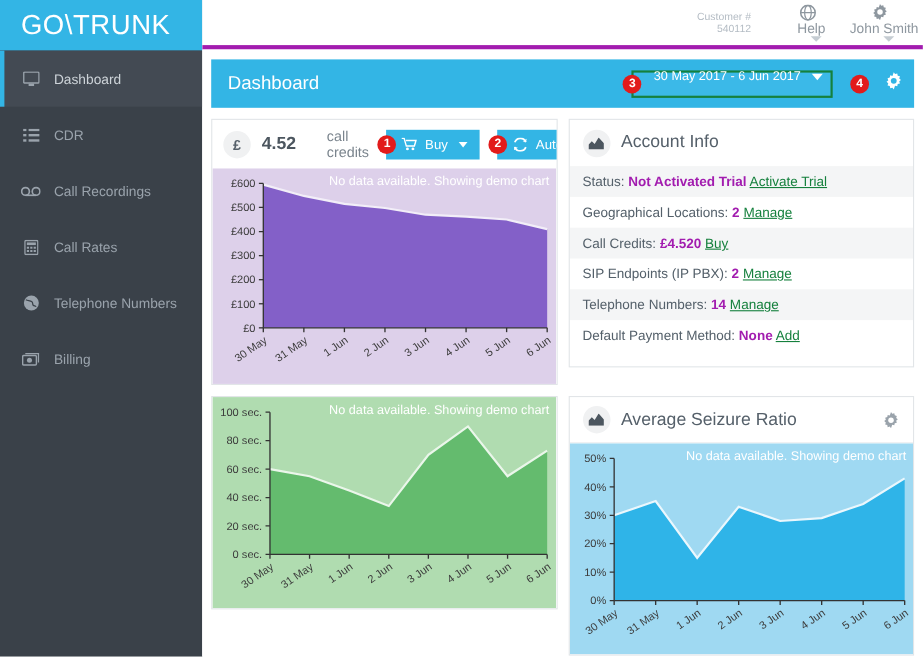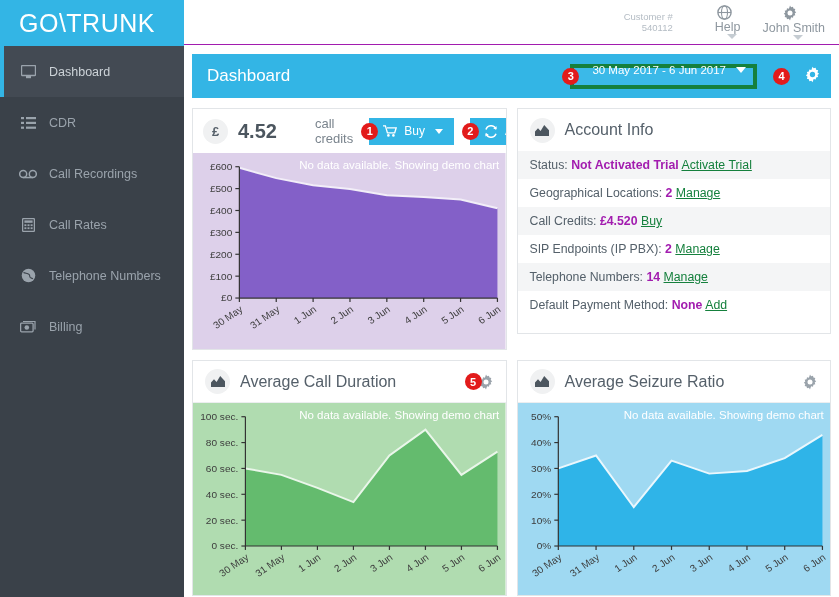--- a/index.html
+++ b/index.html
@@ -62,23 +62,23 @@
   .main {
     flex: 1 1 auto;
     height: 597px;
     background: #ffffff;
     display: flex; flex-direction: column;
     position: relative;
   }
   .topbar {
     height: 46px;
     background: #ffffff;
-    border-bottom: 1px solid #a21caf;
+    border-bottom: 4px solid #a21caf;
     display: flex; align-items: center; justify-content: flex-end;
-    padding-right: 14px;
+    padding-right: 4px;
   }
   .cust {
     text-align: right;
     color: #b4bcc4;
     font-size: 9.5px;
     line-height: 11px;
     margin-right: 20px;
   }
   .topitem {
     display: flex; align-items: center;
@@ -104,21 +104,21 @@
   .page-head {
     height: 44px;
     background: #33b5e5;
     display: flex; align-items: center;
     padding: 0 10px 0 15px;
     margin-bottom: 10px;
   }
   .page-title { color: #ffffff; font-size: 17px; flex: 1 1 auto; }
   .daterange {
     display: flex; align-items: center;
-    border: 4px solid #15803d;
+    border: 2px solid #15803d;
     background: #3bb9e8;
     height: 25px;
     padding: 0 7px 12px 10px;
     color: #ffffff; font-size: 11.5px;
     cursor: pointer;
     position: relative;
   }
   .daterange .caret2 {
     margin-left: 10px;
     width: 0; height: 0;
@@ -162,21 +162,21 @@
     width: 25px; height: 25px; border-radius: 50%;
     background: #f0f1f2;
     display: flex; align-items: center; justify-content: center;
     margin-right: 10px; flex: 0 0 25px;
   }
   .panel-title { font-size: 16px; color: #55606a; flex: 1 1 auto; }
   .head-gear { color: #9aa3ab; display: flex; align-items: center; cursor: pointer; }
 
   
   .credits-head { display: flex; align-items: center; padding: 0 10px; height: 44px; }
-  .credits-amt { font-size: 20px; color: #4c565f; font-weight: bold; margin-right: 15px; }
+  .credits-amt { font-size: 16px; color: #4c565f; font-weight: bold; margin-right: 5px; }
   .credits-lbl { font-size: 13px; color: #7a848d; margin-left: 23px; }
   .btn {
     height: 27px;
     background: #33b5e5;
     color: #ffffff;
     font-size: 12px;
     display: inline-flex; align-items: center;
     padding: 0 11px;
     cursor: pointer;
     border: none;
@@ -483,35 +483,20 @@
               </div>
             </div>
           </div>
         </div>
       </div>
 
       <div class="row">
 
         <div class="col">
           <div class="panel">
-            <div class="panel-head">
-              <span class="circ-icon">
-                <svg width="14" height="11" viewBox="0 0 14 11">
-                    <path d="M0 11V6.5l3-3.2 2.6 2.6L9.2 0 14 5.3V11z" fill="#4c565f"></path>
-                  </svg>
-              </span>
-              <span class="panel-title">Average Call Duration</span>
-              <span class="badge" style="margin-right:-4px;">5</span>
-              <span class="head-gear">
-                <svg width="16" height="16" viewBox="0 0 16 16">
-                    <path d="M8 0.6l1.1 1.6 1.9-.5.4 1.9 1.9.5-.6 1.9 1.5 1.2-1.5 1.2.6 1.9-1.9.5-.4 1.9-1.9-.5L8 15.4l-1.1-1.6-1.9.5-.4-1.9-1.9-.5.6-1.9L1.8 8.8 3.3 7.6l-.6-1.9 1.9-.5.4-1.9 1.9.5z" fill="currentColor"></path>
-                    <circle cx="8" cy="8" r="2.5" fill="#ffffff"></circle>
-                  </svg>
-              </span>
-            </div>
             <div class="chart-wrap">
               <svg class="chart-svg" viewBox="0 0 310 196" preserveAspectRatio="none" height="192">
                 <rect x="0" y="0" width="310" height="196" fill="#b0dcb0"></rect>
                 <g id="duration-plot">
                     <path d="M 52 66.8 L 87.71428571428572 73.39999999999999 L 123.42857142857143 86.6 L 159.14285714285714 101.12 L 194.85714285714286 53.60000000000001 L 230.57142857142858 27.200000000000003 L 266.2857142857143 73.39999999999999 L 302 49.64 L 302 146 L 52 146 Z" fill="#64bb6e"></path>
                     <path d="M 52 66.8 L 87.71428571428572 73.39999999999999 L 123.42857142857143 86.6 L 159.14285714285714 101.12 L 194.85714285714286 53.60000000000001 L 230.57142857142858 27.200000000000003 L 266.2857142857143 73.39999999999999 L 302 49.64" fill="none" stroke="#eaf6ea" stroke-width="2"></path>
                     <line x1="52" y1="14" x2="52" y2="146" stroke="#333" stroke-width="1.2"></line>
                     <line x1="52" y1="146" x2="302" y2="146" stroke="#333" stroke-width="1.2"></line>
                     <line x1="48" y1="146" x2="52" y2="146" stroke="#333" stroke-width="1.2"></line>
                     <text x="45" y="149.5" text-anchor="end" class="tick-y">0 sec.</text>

★ ★ ★ ★

A faithful copy of all the entries is required, pictures excluded.

--- a/index.html
+++ b/index.html
@@ -62,23 +62,23 @@
   .main {
     flex: 1 1 auto;
     height: 597px;
     background: #ffffff;
     display: flex; flex-direction: column;
     position: relative;
   }
   .topbar {
     height: 46px;
     background: #ffffff;
-    border-bottom: 1px solid #a21caf;
+    border-bottom: 4px solid #a21caf;
     display: flex; align-items: center; justify-content: flex-end;
-    padding-right: 14px;
+    padding-right: 4px;
   }
   .cust {
     text-align: right;
     color: #b4bcc4;
     font-size: 9.5px;
     line-height: 11px;
     margin-right: 20px;
   }
   .topitem {
     display: flex; align-items: center;
@@ -104,21 +104,21 @@
   .page-head {
     height: 44px;
     background: #33b5e5;
     display: flex; align-items: center;
     padding: 0 10px 0 15px;
     margin-bottom: 10px;
   }
   .page-title { color: #ffffff; font-size: 17px; flex: 1 1 auto; }
   .daterange {
     display: flex; align-items: center;
-    border: 4px solid #15803d;
+    border: 2px solid #15803d;
     background: #3bb9e8;
     height: 25px;
     padding: 0 7px 12px 10px;
     color: #ffffff; font-size: 11.5px;
     cursor: pointer;
     position: relative;
   }
   .daterange .caret2 {
     margin-left: 10px;
     width: 0; height: 0;
@@ -162,21 +162,21 @@
     width: 25px; height: 25px; border-radius: 50%;
     background: #f0f1f2;
     display: flex; align-items: center; justify-content: center;
     margin-right: 10px; flex: 0 0 25px;
   }
   .panel-title { font-size: 16px; color: #55606a; flex: 1 1 auto; }
   .head-gear { color: #9aa3ab; display: flex; align-items: center; cursor: pointer; }
 
   
   .credits-head { display: flex; align-items: center; padding: 0 10px; height: 44px; }
-  .credits-amt { font-size: 20px; color: #4c565f; font-weight: bold; margin-right: 15px; }
+  .credits-amt { font-size: 16px; color: #4c565f; font-weight: bold; margin-right: 5px; }
   .credits-lbl { font-size: 13px; color: #7a848d; margin-left: 23px; }
   .btn {
     height: 27px;
     background: #33b5e5;
     color: #ffffff;
     font-size: 12px;
     display: inline-flex; align-items: center;
     padding: 0 11px;
     cursor: pointer;
     border: none;
@@ -483,35 +483,20 @@
               </div>
             </div>
           </div>
         </div>
       </div>
 
       <div class="row">
 
         <div class="col">
           <div class="panel">
-            <div class="panel-head">
-              <span class="circ-icon">
-                <svg width="14" height="11" viewBox="0 0 14 11">
-                    <path d="M0 11V6.5l3-3.2 2.6 2.6L9.2 0 14 5.3V11z" fill="#4c565f"></path>
-                  </svg>
-              </span>
-              <span class="panel-title">Average Call Duration</span>
-              <span class="badge" style="margin-right:-4px;">5</span>
-              <span class="head-gear">
-                <svg width="16" height="16" viewBox="0 0 16 16">
-                    <path d="M8 0.6l1.1 1.6 1.9-.5.4 1.9 1.9.5-.6 1.9 1.5 1.2-1.5 1.2.6 1.9-1.9.5-.4 1.9-1.9-.5L8 15.4l-1.1-1.6-1.9.5-.4-1.9-1.9-.5.6-1.9L1.8 8.8 3.3 7.6l-.6-1.9 1.9-.5.4-1.9 1.9.5z" fill="currentColor"></path>
-                    <circle cx="8" cy="8" r="2.5" fill="#ffffff"></circle>
-                  </svg>
-              </span>
-            </div>
             <div class="chart-wrap">
               <svg class="chart-svg" viewBox="0 0 310 196" preserveAspectRatio="none" height="192">
                 <rect x="0" y="0" width="310" height="196" fill="#b0dcb0"></rect>
                 <g id="duration-plot">
                     <path d="M 52 66.8 L 87.71428571428572 73.39999999999999 L 123.42857142857143 86.6 L 159.14285714285714 101.12 L 194.85714285714286 53.60000000000001 L 230.57142857142858 27.200000000000003 L 266.2857142857143 73.39999999999999 L 302 49.64 L 302 146 L 52 146 Z" fill="#64bb6e"></path>
                     <path d="M 52 66.8 L 87.71428571428572 73.39999999999999 L 123.42857142857143 86.6 L 159.14285714285714 101.12 L 194.85714285714286 53.60000000000001 L 230.57142857142858 27.200000000000003 L 266.2857142857143 73.39999999999999 L 302 49.64" fill="none" stroke="#eaf6ea" stroke-width="2"></path>
                     <line x1="52" y1="14" x2="52" y2="146" stroke="#333" stroke-width="1.2"></line>
                     <line x1="52" y1="146" x2="302" y2="146" stroke="#333" stroke-width="1.2"></line>
                     <line x1="48" y1="146" x2="52" y2="146" stroke="#333" stroke-width="1.2"></line>
                     <text x="45" y="149.5" text-anchor="end" class="tick-y">0 sec.</text>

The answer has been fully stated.